» **Data provided**
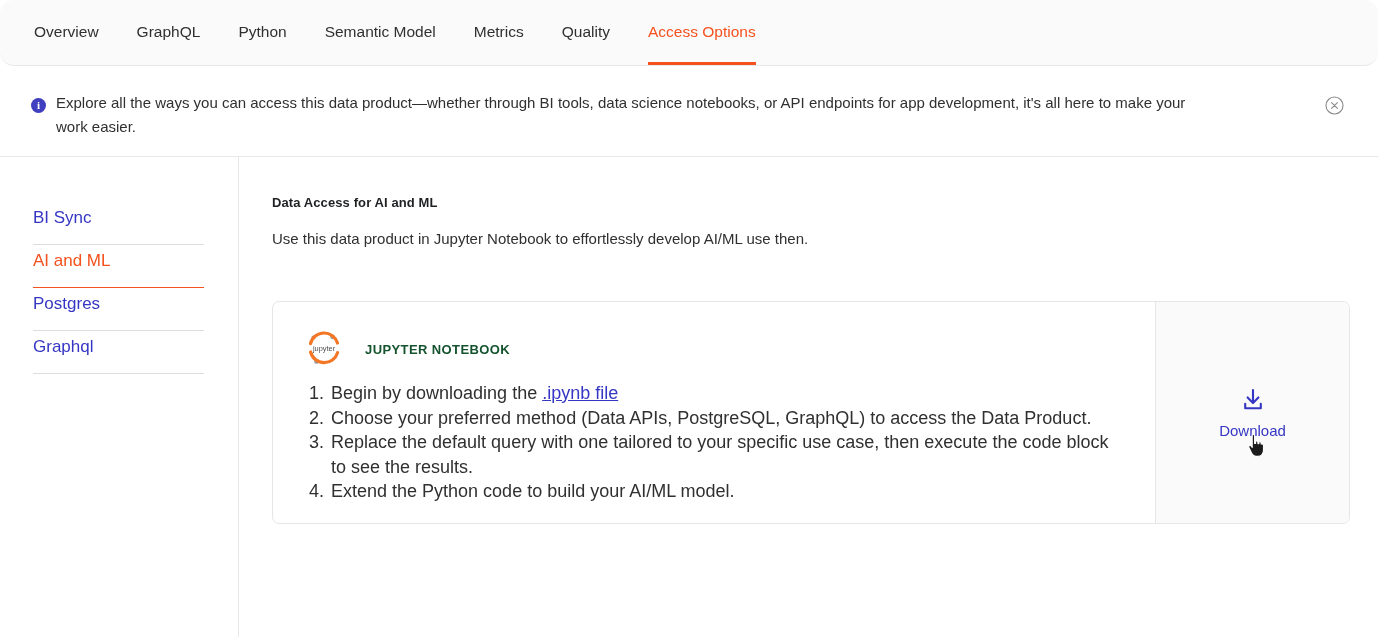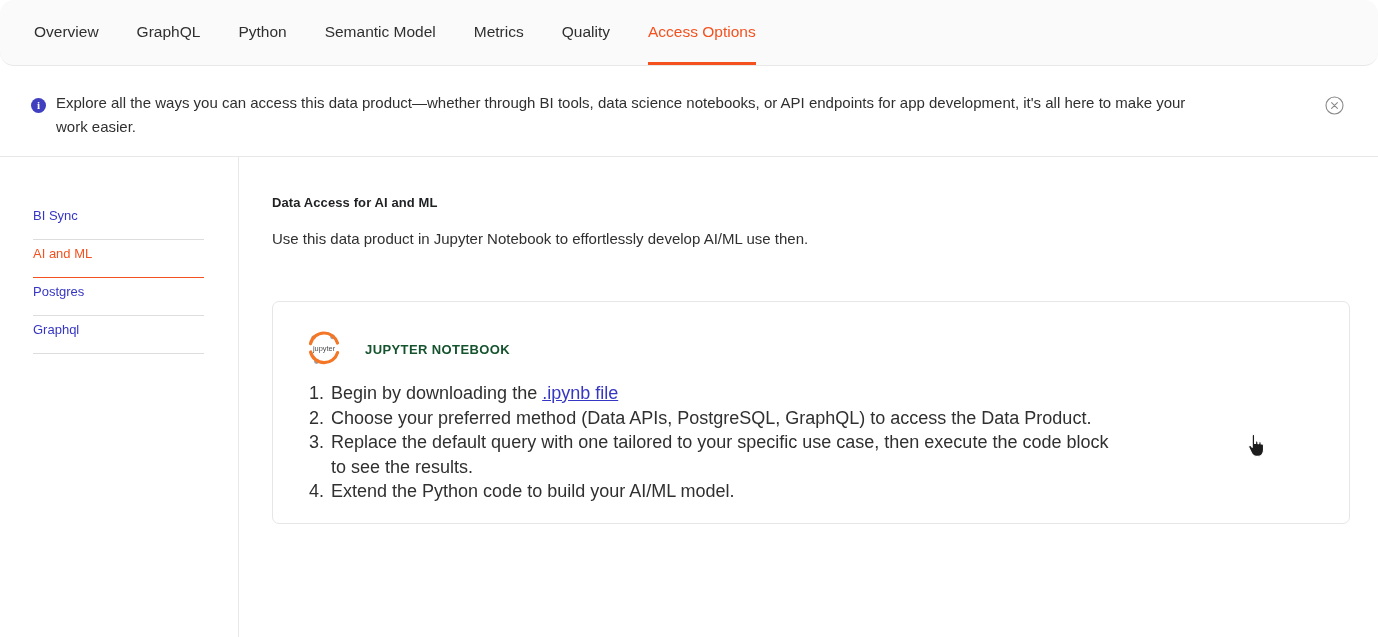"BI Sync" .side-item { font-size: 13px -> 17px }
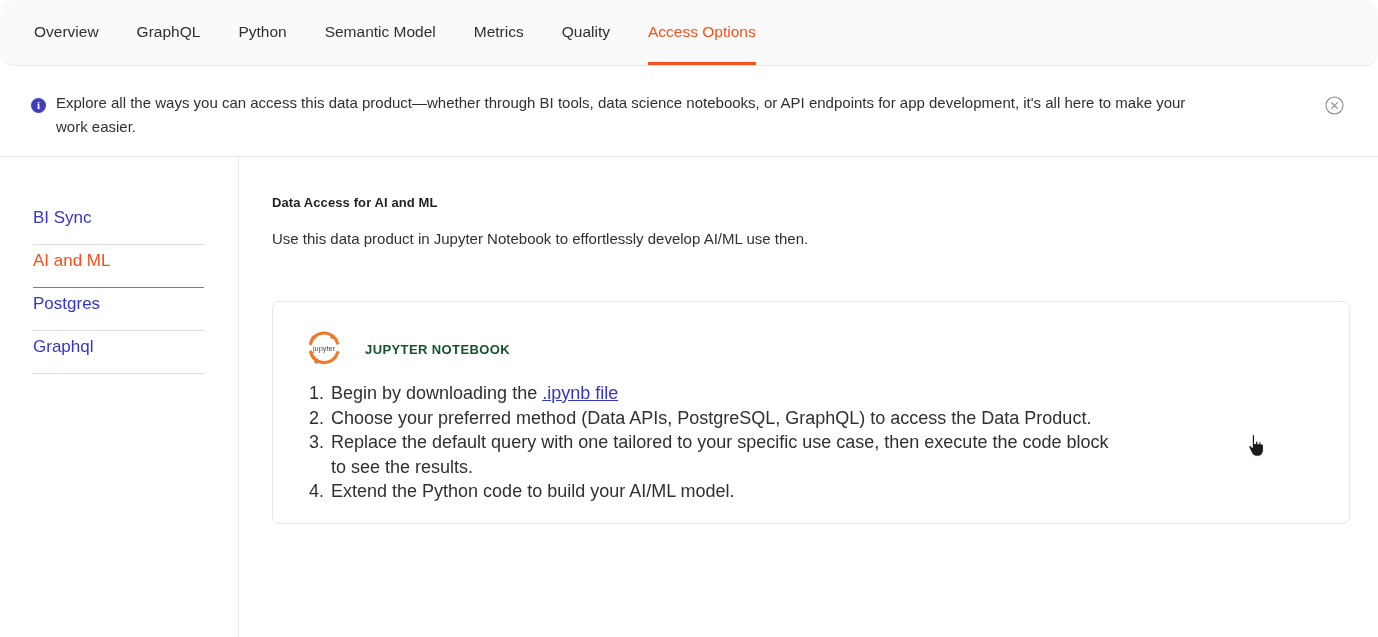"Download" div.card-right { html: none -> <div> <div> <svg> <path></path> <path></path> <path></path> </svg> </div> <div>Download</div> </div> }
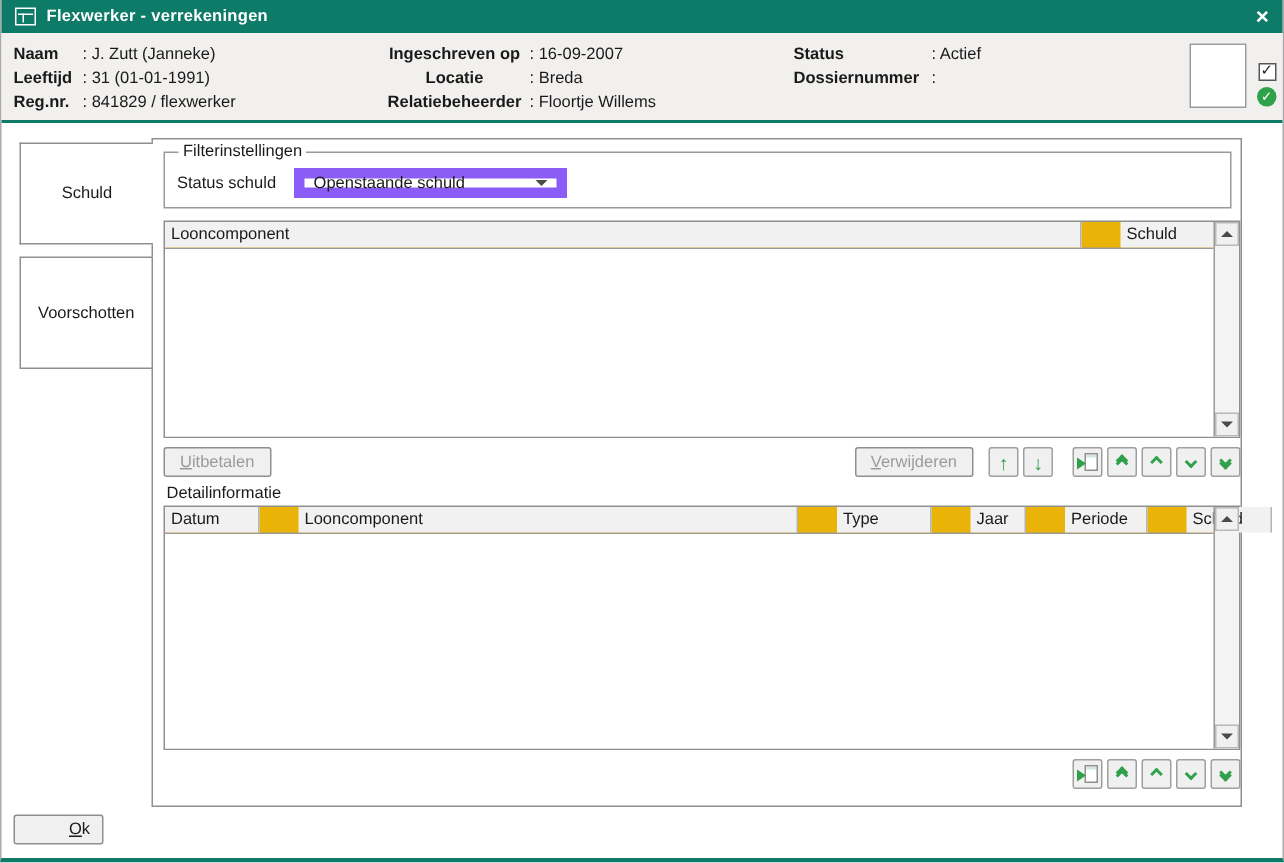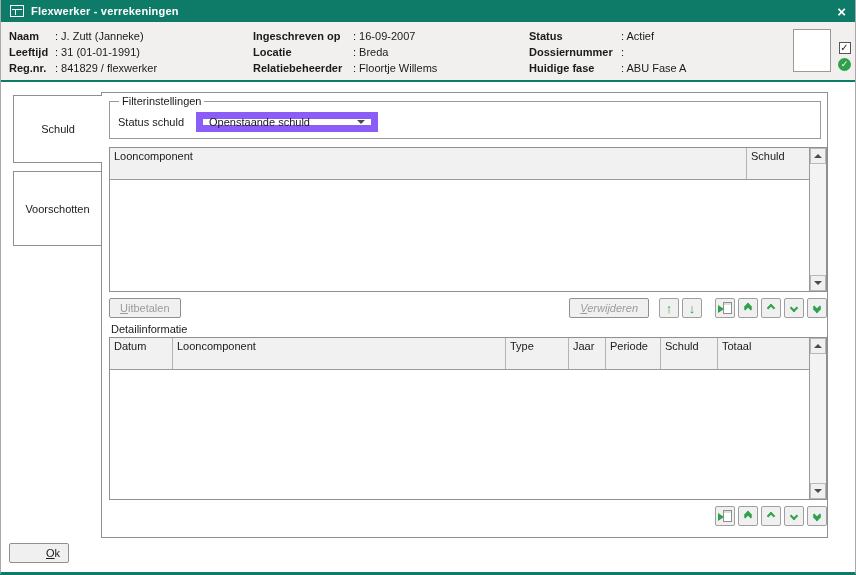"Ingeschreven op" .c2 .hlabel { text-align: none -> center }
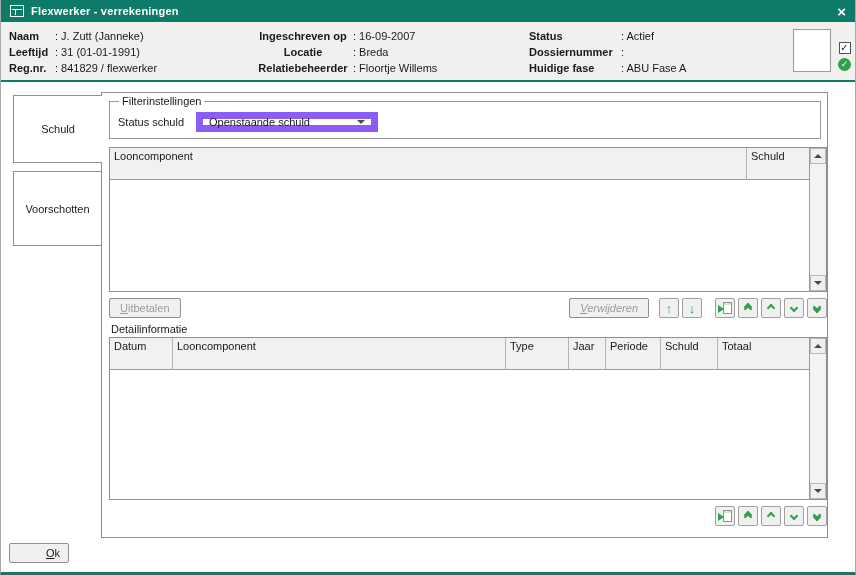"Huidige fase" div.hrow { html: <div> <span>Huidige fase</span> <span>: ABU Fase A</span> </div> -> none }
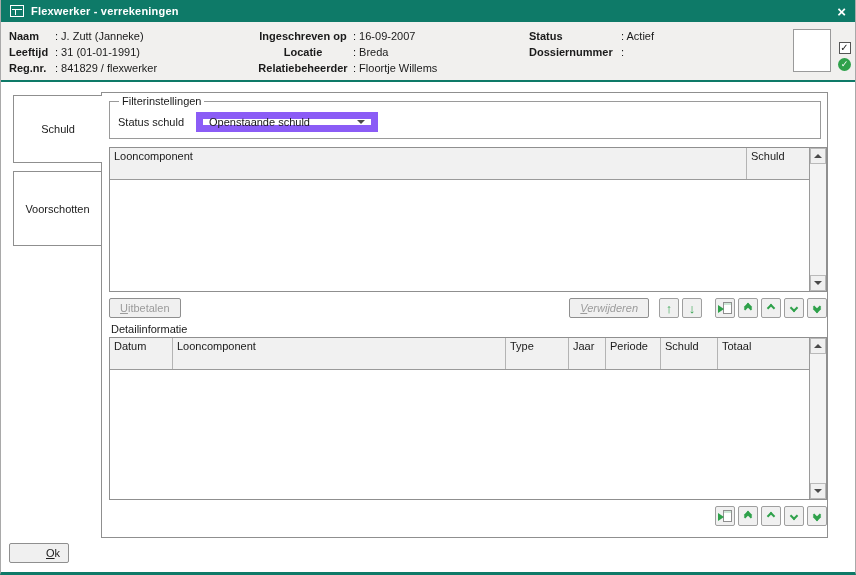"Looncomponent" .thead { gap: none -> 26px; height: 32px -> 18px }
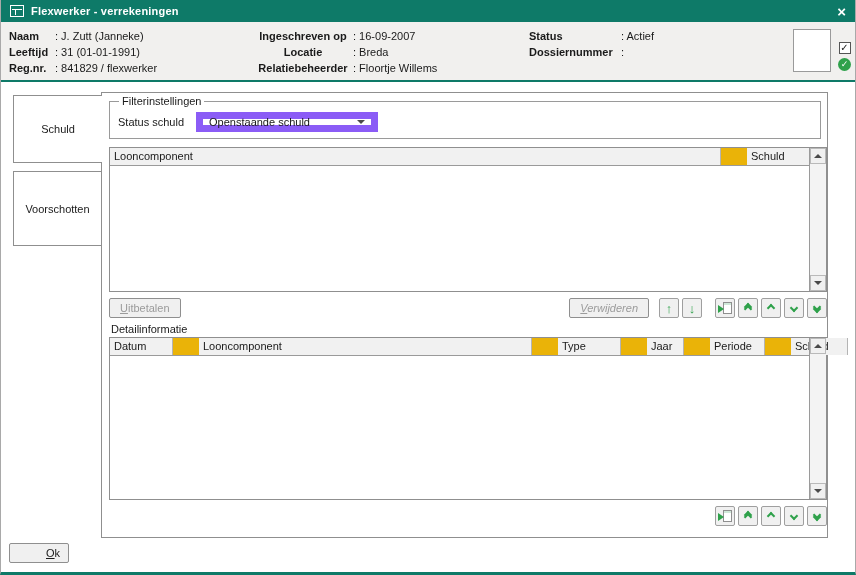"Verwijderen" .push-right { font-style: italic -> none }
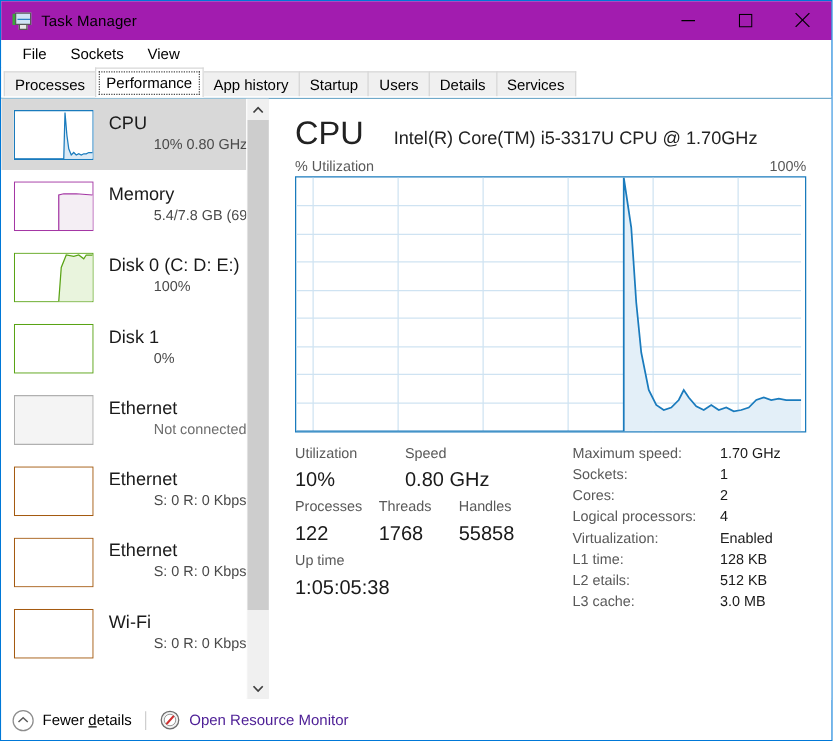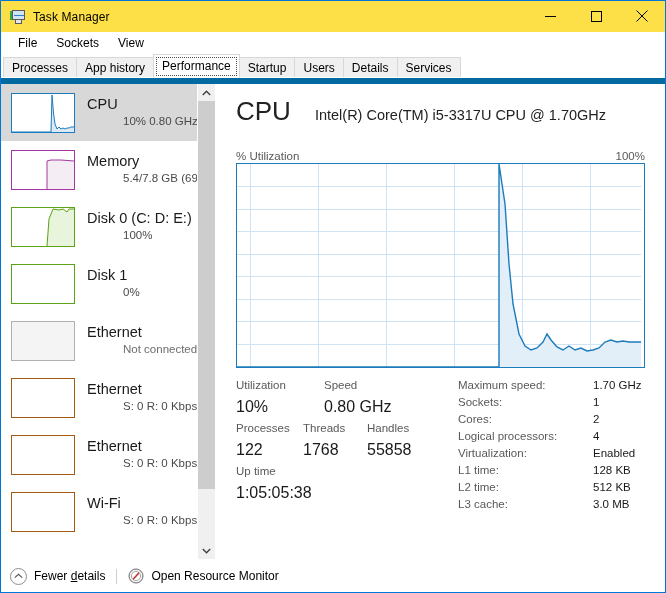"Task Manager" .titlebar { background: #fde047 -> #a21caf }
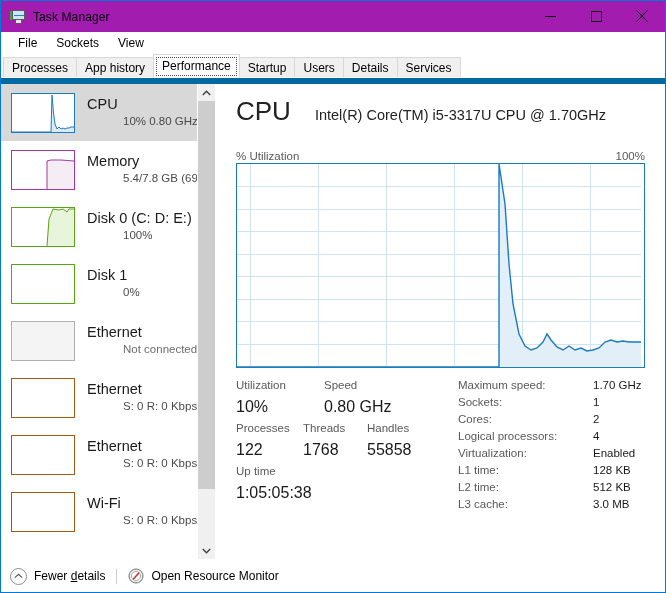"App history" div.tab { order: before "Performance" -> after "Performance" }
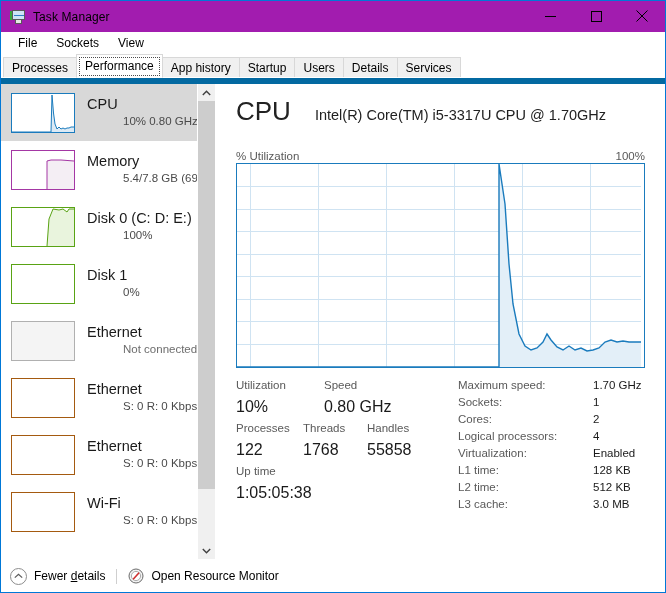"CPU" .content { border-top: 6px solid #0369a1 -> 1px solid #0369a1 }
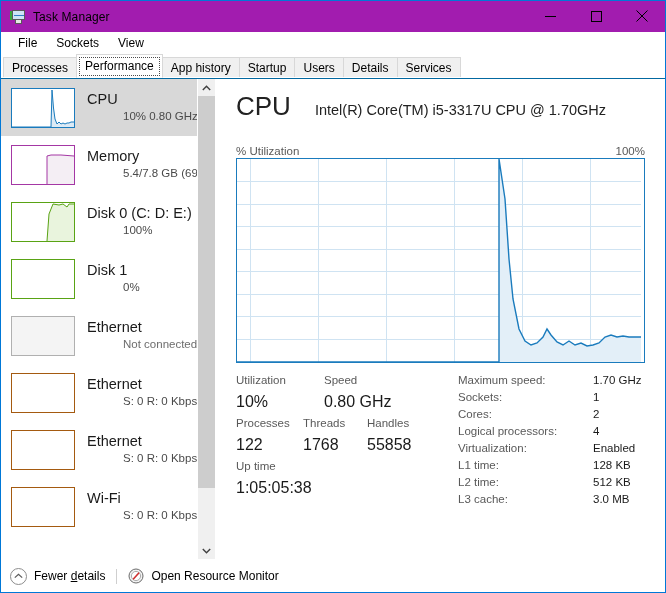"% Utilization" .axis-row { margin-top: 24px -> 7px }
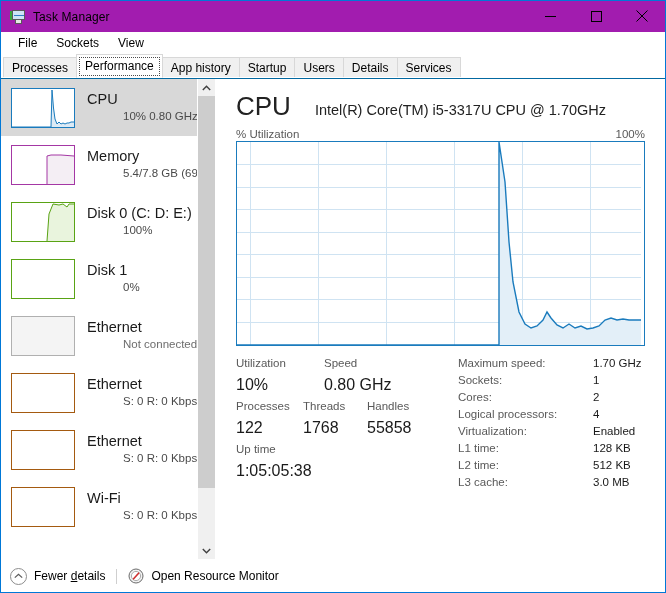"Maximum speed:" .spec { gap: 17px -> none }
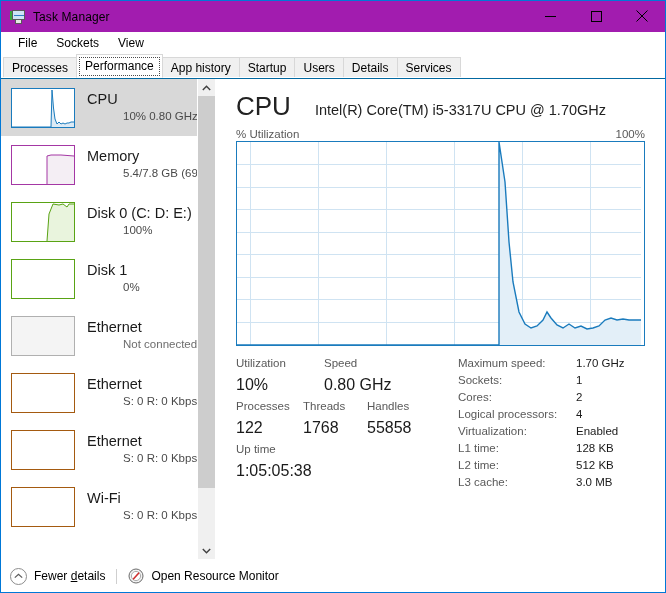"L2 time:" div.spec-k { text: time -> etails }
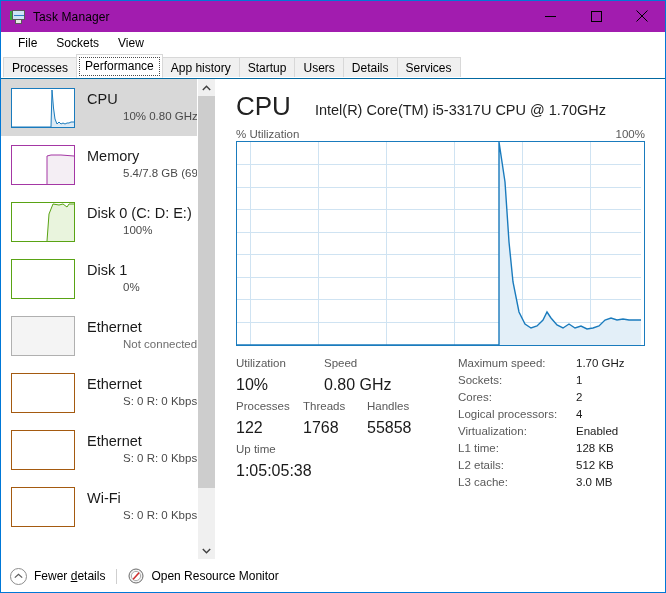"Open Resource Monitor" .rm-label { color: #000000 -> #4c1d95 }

» **Description of the task**
Without any of the pictures, repeat the entries above word for word.

» **Expected answer**
"BI Sync" .side-item { font-size: 13px -> 17px }
"Download" div.card-right { html: none -> <div> <div> <svg> <path></path> <path></path> <path></path> </svg> </div> <div>Download</div> </div> }
"Ingeschreven op" .c2 .hlabel { text-align: none -> center }
"Huidige fase" div.hrow { html: <div> <span>Huidige fase</span> <span>: ABU Fase A</span> </div> -> none }
"Looncomponent" .thead { gap: none -> 26px; height: 32px -> 18px }
"Verwijderen" .push-right { font-style: italic -> none }
"Task Manager" .titlebar { background: #fde047 -> #a21caf }
"App history" div.tab { order: before "Performance" -> after "Performance" }
"CPU" .content { border-top: 6px solid #0369a1 -> 1px solid #0369a1 }
"% Utilization" .axis-row { margin-top: 24px -> 7px }
"Maximum speed:" .spec { gap: 17px -> none }
"L2 time:" div.spec-k { text: time -> etails }
"Open Resource Monitor" .rm-label { color: #000000 -> #4c1d95 }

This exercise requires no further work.